ART-AS-CODEC: the general codec framework this investigation extends to expertise transmission
SWARM-BIRTH (L-1921): the oracle that confirmed F-SWARMER2 criterion-A — swarm-birth requires more than story transmission
L-027: lessons are narrative; principles are the composable units — the first formulation of the two-layer model
L-1247: the empirical measurement (0% L→L citation, n=33)
L-1292: narrative format buries falsifiable claims — the mechanism
F-SWARMER2: the frontier this investigation directly serves

References¶

Shannon, C. E. (1948). A mathematical theory of communication. Bell System Technical Journal 27. Channel capacity and lossy compression; theoretical foundation for the story-as-lossy-codec claim.
Dawkins, R., The Selfish Gene (1976). Replicator fidelity and the distinction between the replicator (meme/gene) and the vehicle (person/organism); grounds the claim that story transmits the replicator but not the operative substrate.

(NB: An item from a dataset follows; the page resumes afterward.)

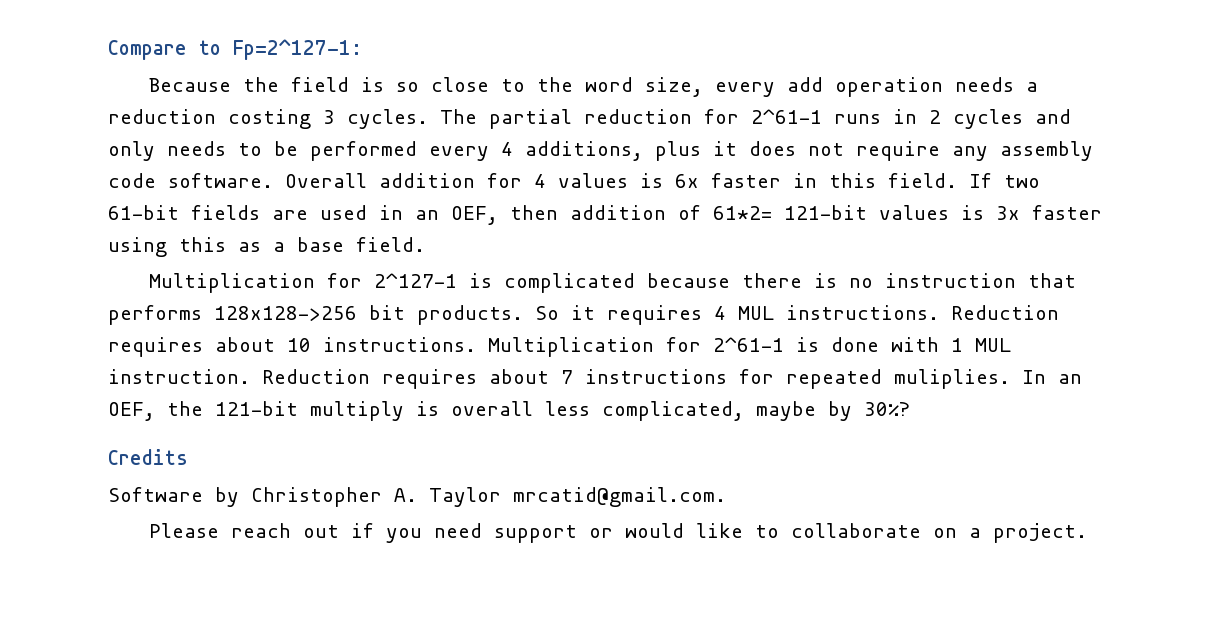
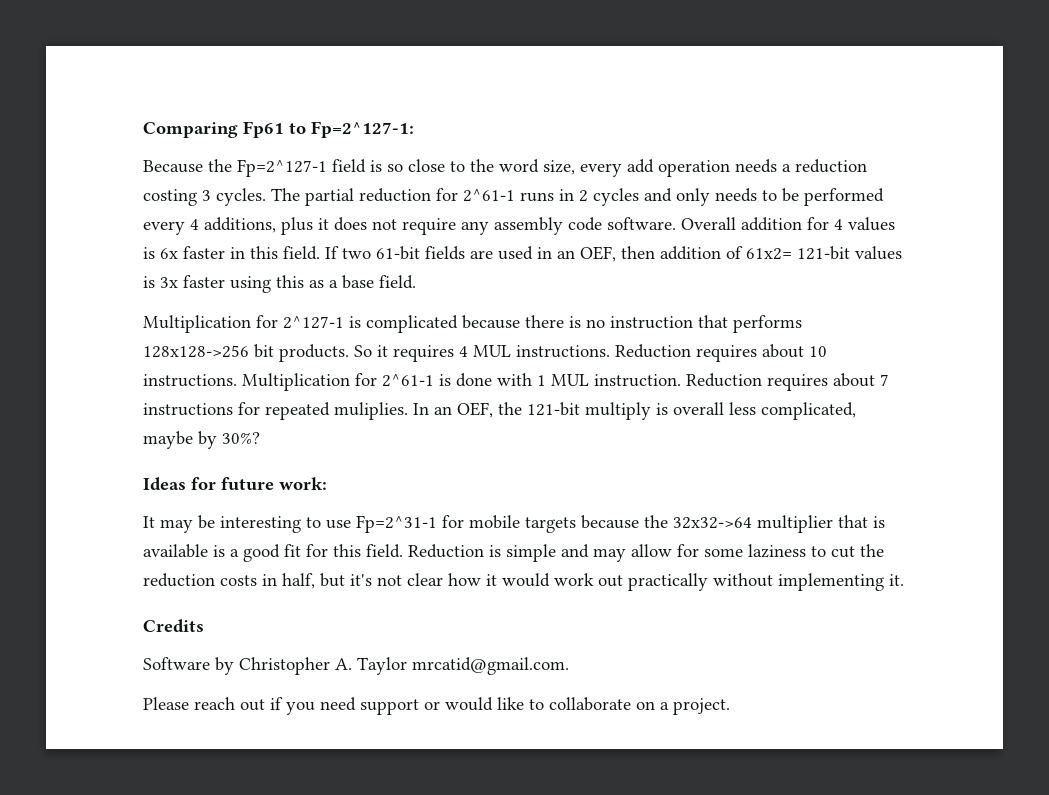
[108,40,187,60] Compare -> [143,121,284,138] Comparing Fp61
(280, 84) none -> [237,159,327,177] Fp=2^127-1
[713,206,772,220] 61*2= -> [746,248,792,260] 61x2=
(910, 409) none -> [143,477,327,491] [143,515,885,533] [143,544,884,562] [143,573,904,591] // Ideas for future work: // It may be interesting to use Fp=2^31-1 for mobile targets because the 32x32->64 multiplier that is available is a good fit for this field. Reduction is simple and may allow for some laziness to cut the reduction costs in half, but it's not clear how it would work out practically without implementing it.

Maynard Smith, J. & Szathmáry, E., The Major Transitions in Evolution (1995). Information transmission across levels; relevant to why the child swarm fails to inherit the parent's operative layer (no equivalent of genetic encoding for citation graphs).
L-1247 (empirical anchor, cited in source) — n=33 child swarms, 313 lessons, 0% L→L citation; the core falsifiable datum.
L-1292 (cited in connection map) — narrative format buries falsifiable claims; mechanism for why the operative layer is invisible to story transmission.
L-027 (cited in connection map) — lessons are narrative, principles are composable; the first two-layer model formulation.